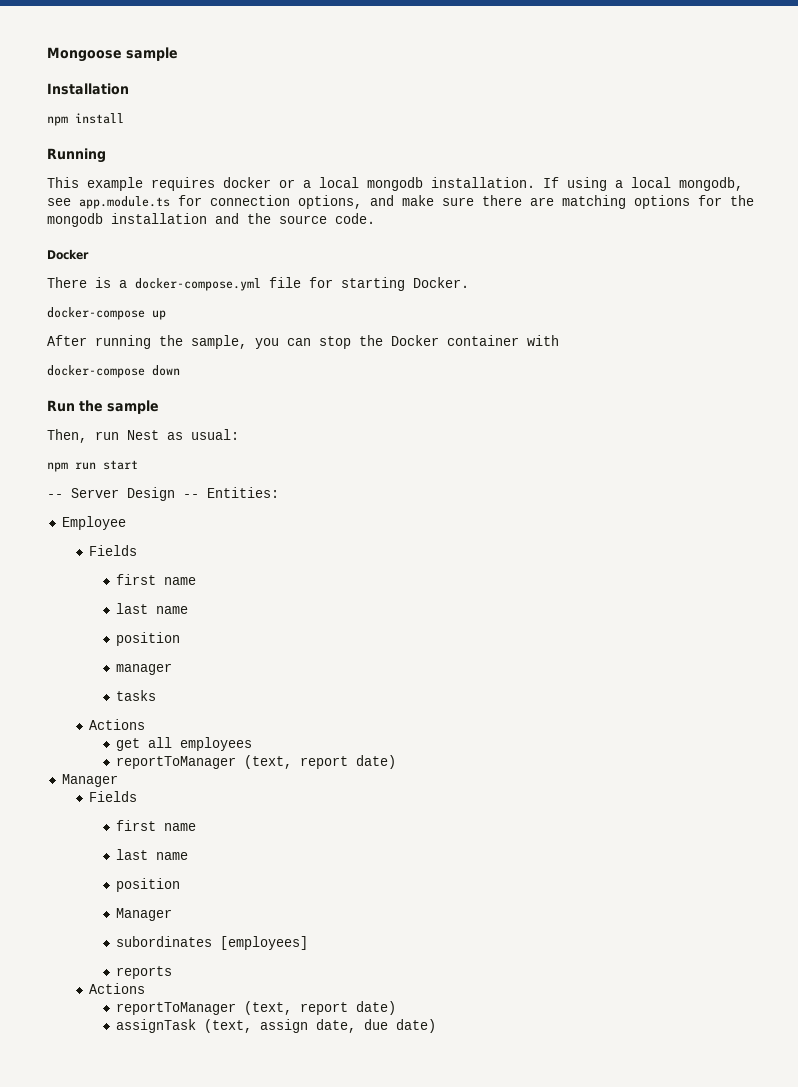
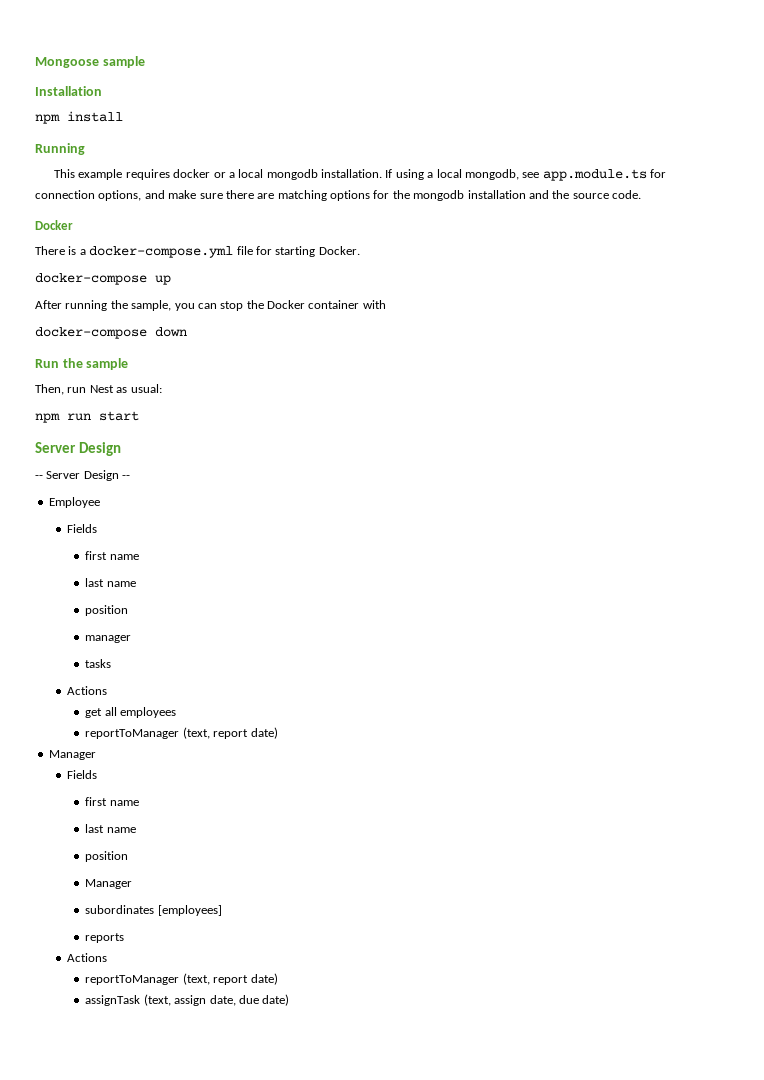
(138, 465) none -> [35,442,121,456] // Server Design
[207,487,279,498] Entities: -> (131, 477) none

...

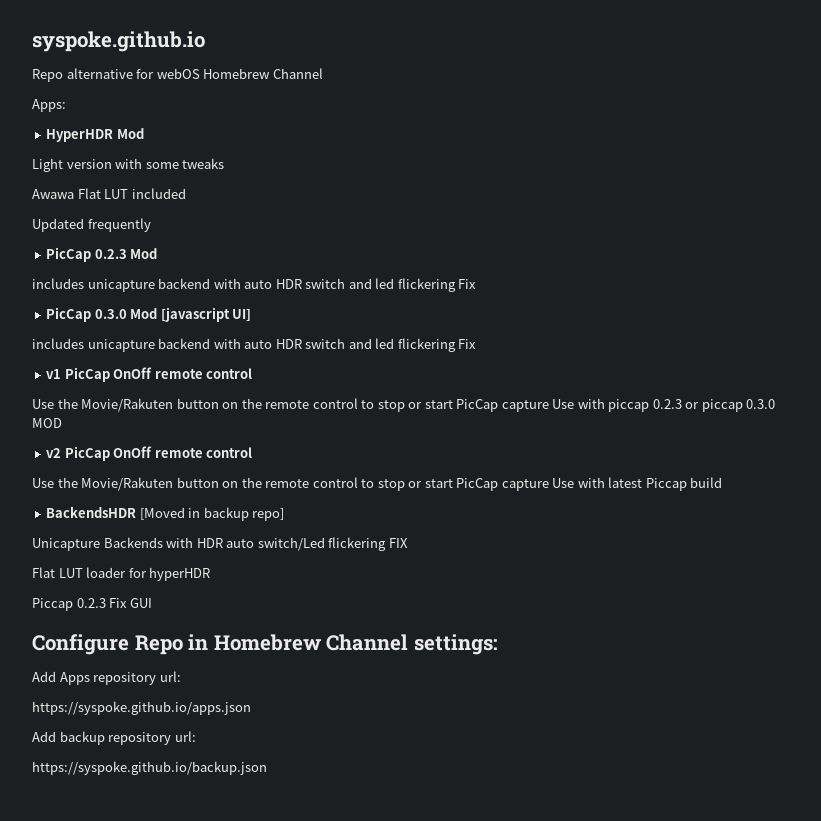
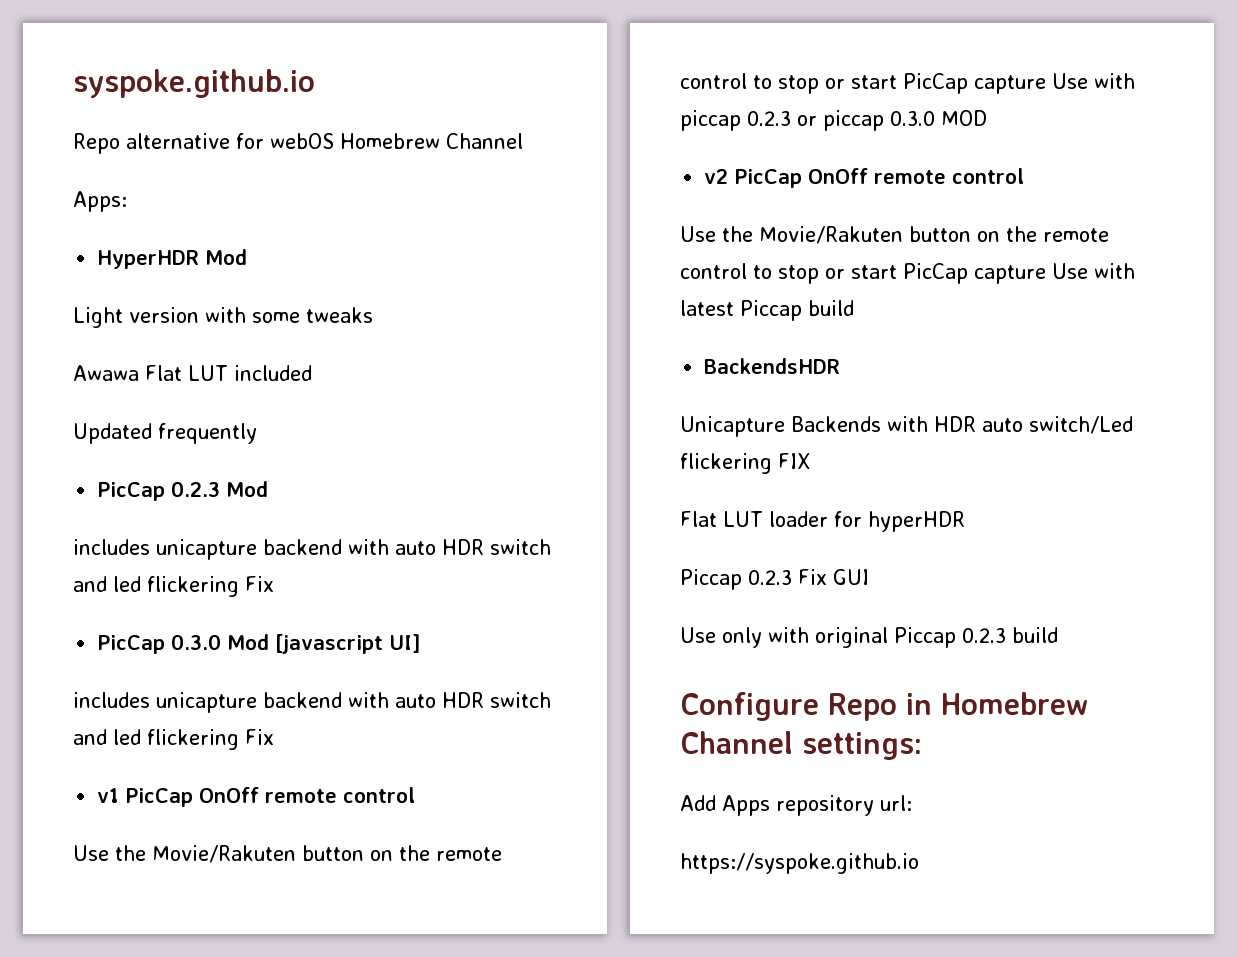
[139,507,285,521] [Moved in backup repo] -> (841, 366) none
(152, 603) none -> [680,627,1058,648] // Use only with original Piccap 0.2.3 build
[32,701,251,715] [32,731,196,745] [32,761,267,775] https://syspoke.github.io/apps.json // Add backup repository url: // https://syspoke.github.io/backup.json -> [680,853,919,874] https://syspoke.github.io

#### [Work required]
The lines above, starting at the one with "(138, 465) none" and ending at the one with "[207,487,279,498] Entities: ->", are the only ones to return, exactly as written.

#### [Exercise output]
(138, 465) none -> [35,442,121,456] // Server Design
[207,487,279,498] Entities: -> (131, 477) none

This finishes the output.